Keywords: Acute kidney injury, AKI pathogenesis, molecular entities

How to cite this article:
Satalkar VS, Swamy K V. Pathophysiology of acute kidney injury on a molecular level: A brief review. MGM J Med Sci 2022;9:577-84

How to cite this URL:
Satalkar VS, Swamy K V. Pathophysiology of acute kidney injury on a molecular level: A brief review. MGM J Med Sci [serial online] 2022 [cited 2023 Feb 7];9:577-84. Available from: http://www.mgmjms.com/text.asp?2022/9/4/577/365972

  Introduction Top

Acute renal failure (ARF) has now been renamed Acute kidney injury (AKI) by Medical Dictionary for Regulatory Activities terminology (MedDRA).[1] It is a clinical syndrome where there is a rise in nitrogenous substances like urea and creatinine in the blood, which may be reversed.[2] Kidneys are unable to maintain electrolyte balance and fluid homeostasis.[3] There is a rapid decrease in glomerular filtration rate (GFR) that is linked with a reduction in the amount of blood flowing to the kidneys termed “Renal Blood Flow (RBF).”[4] The current definition of Acute Kidney Injury is “a rapid decline in the glomerular filtration rate (GFR) resulting in the retention of nitrogenous wastes, primarily creatinine and blood urea nitrogen.”[5] AKI is a broad clinical disease that encompasses various etiologies, that includes kidney diseases like acute tubular necrosis, acute interstitial nephritis, and glomerular and vascular renal injuries.[2] Conditions like ischemia (restriction in blood supply to tissues, causing a shortage of oxygen that is needed for cellular metabolism), and toxic injury are the common cause of AKI. Pre-renal azotemia (high level of nitrogenous products like urea and creatinine in the blood) and acute post-renal obstructive nephropathy are considered types of AKI as well.
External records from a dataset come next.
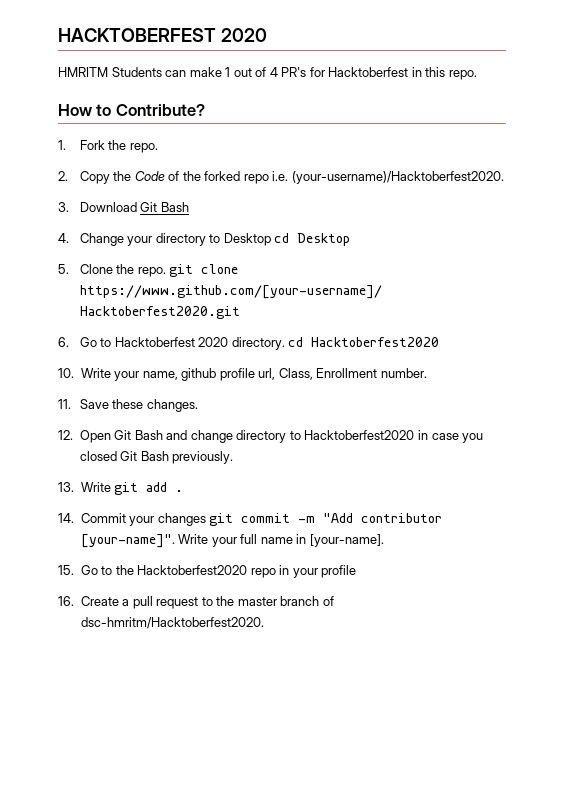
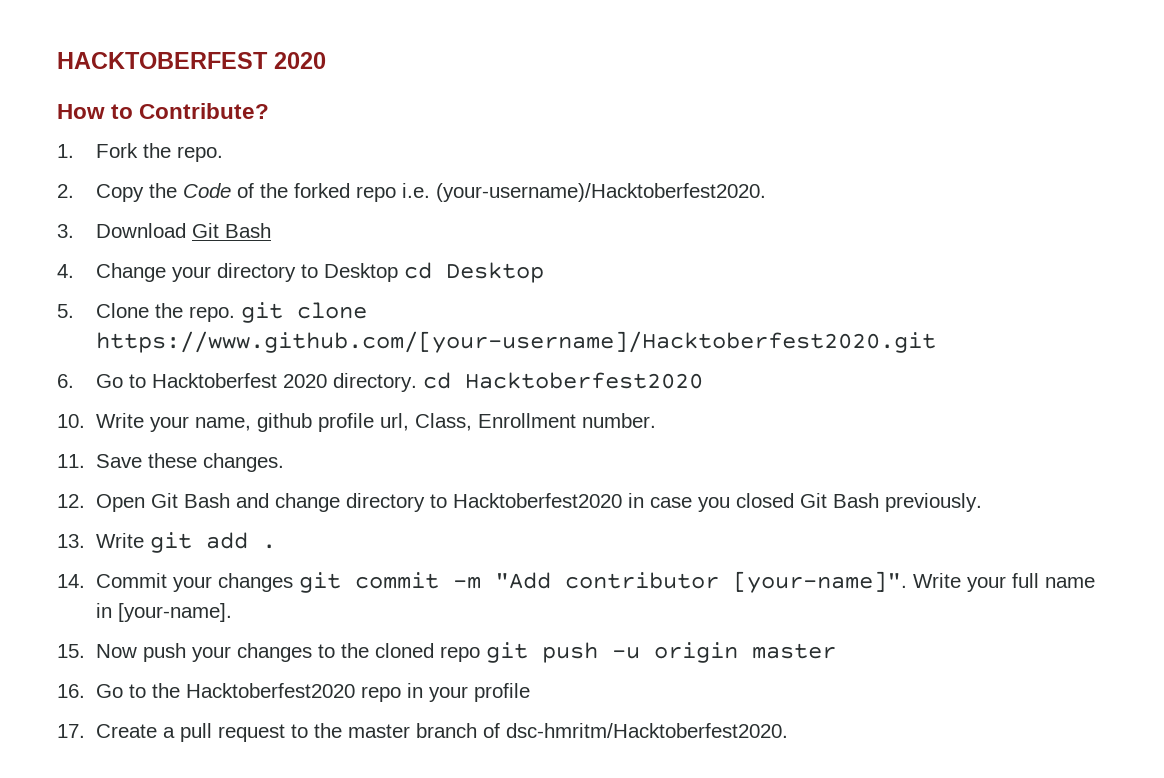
[58,67,477,80] // HMRITM Students can make 1 out of 4 PR's for Hacktoberfest in this repo. -> (326, 60) none
(74, 570) none -> [96,642,837,663] [57,684,85,698] Now push your changes to the cloned repo git push -u origin master // 16.
[58,596,74,606] 16. -> [57,724,85,738] 17.

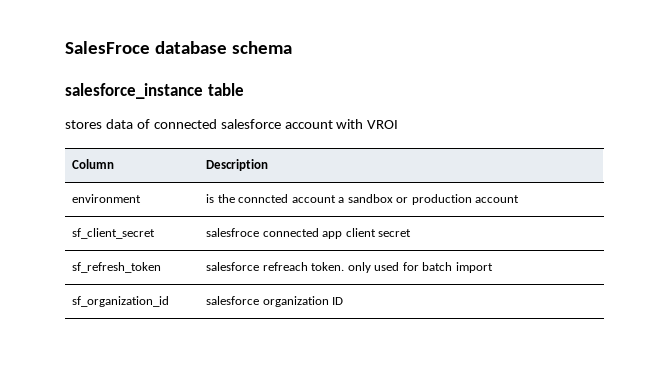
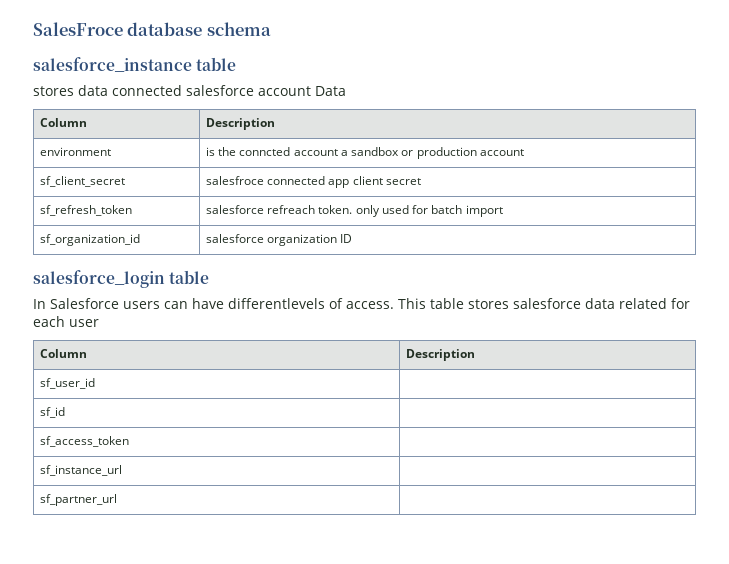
[136,119,150,129] of -> (108, 90) none
[336,119,399,129] with VROI -> [315,86,346,96] Data
(344, 301) none -> [33,270,210,288] [33,298,690,309] [33,316,99,327] [39,349,87,358] [405,349,475,361] [39,378,95,389] [39,407,65,418] [39,436,129,447] [39,465,122,476] [39,494,117,506] // salesforce_login table // In Salesforce users can have differentlevels of access. This table stores salesforce data related for each user // Column | Description // sf_user_id | // sf_id | // sf_access_token | // sf_instance_url | // sf_partner_url |

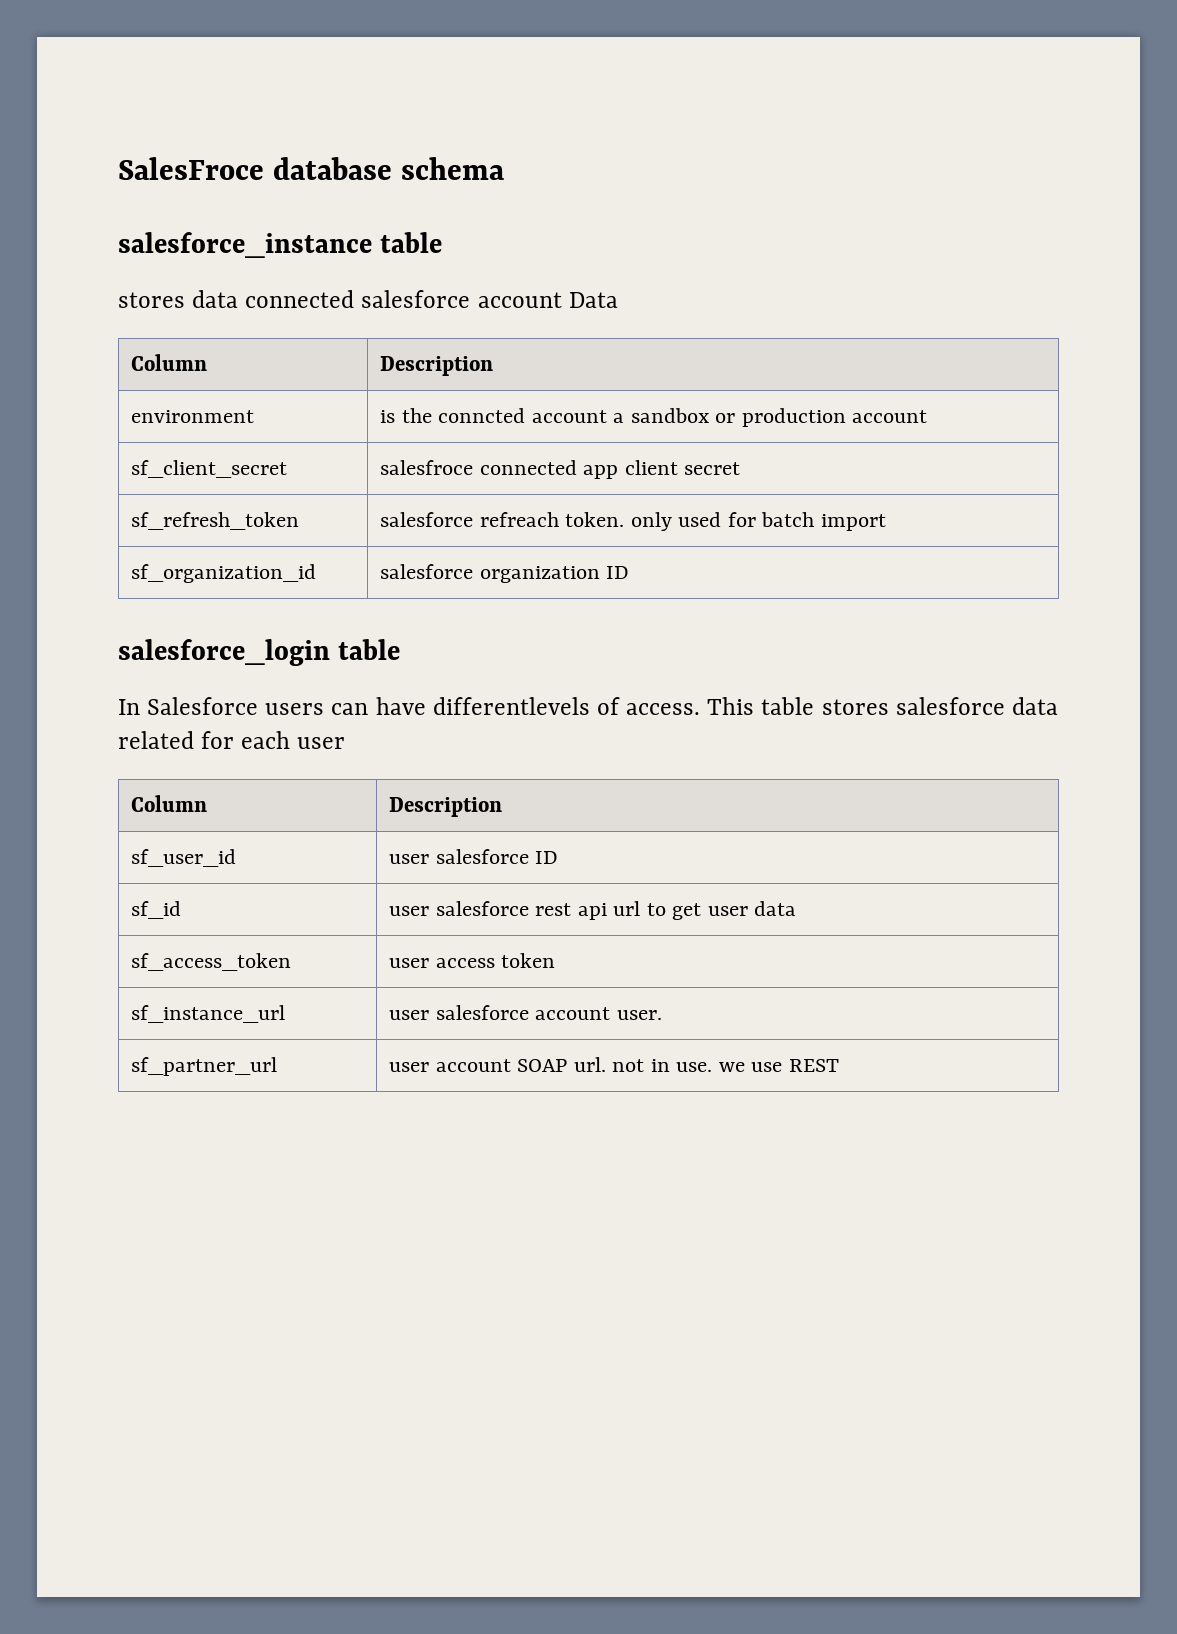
[39,407,65,418] [39,436,129,447] [39,465,122,476] [39,494,117,506] // sf_id | // sf_access_token | // sf_instance_url | // sf_partner_url | -> [389,849,559,864] [131,901,182,919] [389,901,797,920] [131,953,292,971] [389,953,556,968] [131,1005,286,1023] [389,1005,662,1020] [131,1057,278,1076] [389,1057,839,1072] user salesforce ID // sf_id | user salesforce rest api url to get user data // sf_access_token | user access token // sf_instance_url | user salesforce account user. // sf_partner_url | user account SOAP url. not in use. we use REST

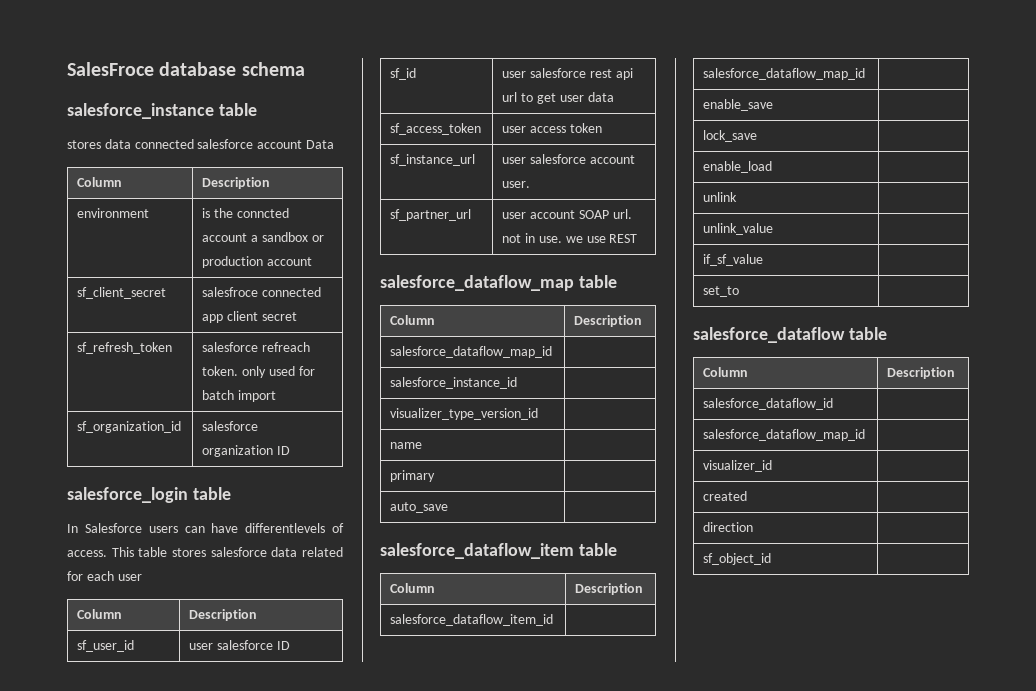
(839, 1065) none -> [380,275,617,291] [390,315,436,325] [574,315,643,327] [390,346,553,358] [390,377,518,389] [390,408,539,420] [390,442,423,449] [390,470,436,482] [390,502,449,513] [380,543,617,559] [390,583,436,593] [575,583,644,595] [390,614,554,626] [703,68,866,80] [703,99,774,111] [703,130,758,142] [703,161,773,173] [703,192,738,202] [703,223,774,235] [703,254,764,266] [703,286,740,297] [693,327,887,343] [703,367,749,377] [887,367,956,379] [703,398,834,410] [703,429,866,441] [703,460,773,472] [703,491,748,501] [703,522,754,532] [703,553,772,565] // salesforce_dataflow_map table // Column | Description // salesforce_dataflow_map_id | // salesforce_instance_id | // visualizer_type_version_id | // name | // primary | // auto_save | // salesforce_dataflow_item table // Column | Description // salesforce_dataflow_item_id | // salesforce_dataflow_map_id | // enable_save | // lock_save | // enable_load | // unlink | // unlink_value | // if_sf_value | // set_to | // salesforce_dataflow table // Column | Description // salesforce_dataflow_id | // salesforce_dataflow_map_id | // visualizer_id | // created | // direction | // sf_object_id |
AKI is a multifactorial clinical syndrome with multiple pathways and etiologies with a high mortality rate. Clinical trials so far have shown that targeting a single mechanism may not be enough to provide significant benefits. Unfortunately, none of the clinical trials have so far been translated into a therapeutic option for human AKI.[6]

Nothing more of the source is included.